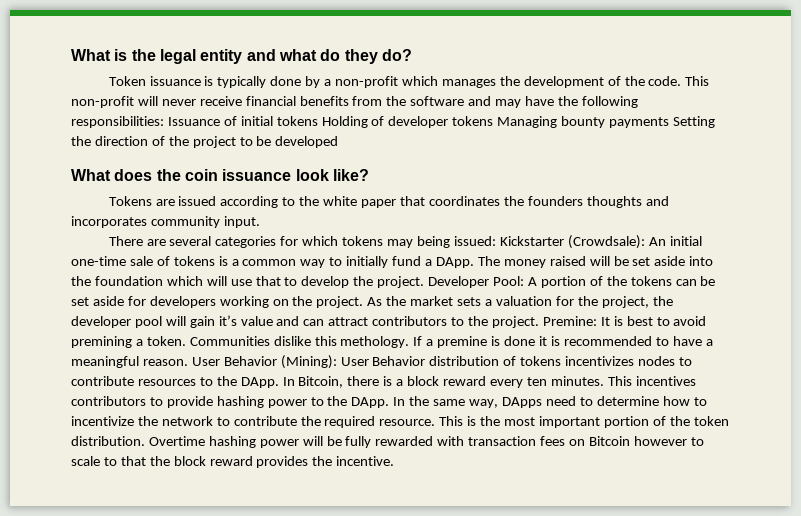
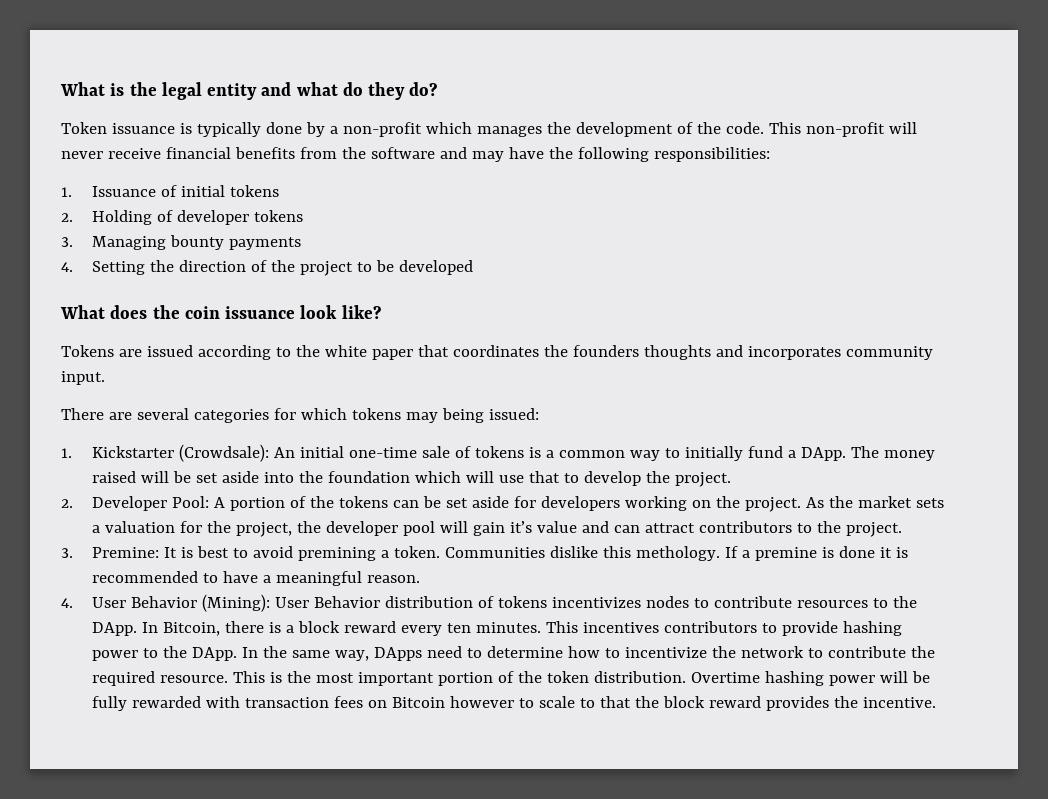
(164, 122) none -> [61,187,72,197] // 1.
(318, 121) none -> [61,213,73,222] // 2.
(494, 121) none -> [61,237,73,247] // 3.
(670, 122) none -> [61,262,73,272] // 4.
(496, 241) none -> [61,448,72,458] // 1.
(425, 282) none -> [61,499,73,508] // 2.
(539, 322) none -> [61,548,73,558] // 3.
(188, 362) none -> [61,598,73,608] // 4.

---

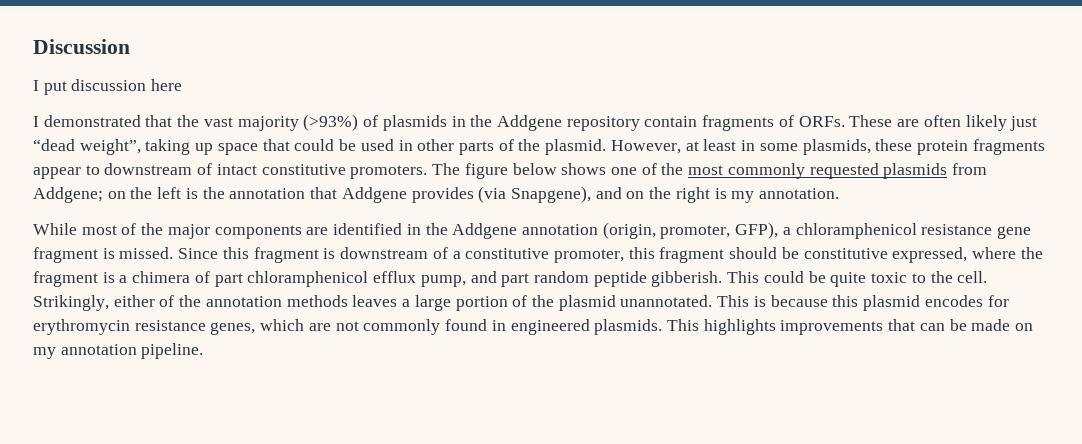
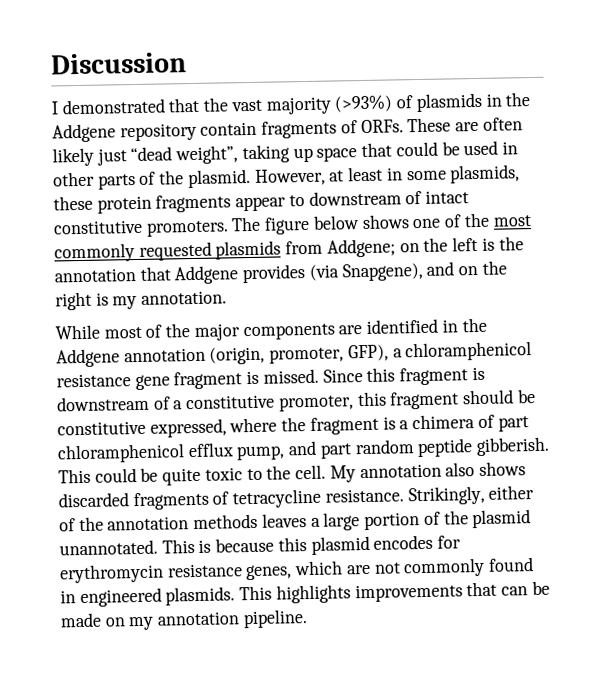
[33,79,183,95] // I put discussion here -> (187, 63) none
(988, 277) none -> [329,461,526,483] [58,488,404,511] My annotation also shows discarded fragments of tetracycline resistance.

__EXERCISE BRIEF__. Start with the line above that contains "(425, 282) none -> [61,499,73,508] // 2." and end with the line that contains "(188, 362) none -> [61,598,73,608] // 4.". Write out those lines exactly, and only those.

__WRITTEN SOLUTION__.
(425, 282) none -> [61,499,73,508] // 2.
(539, 322) none -> [61,548,73,558] // 3.
(188, 362) none -> [61,598,73,608] // 4.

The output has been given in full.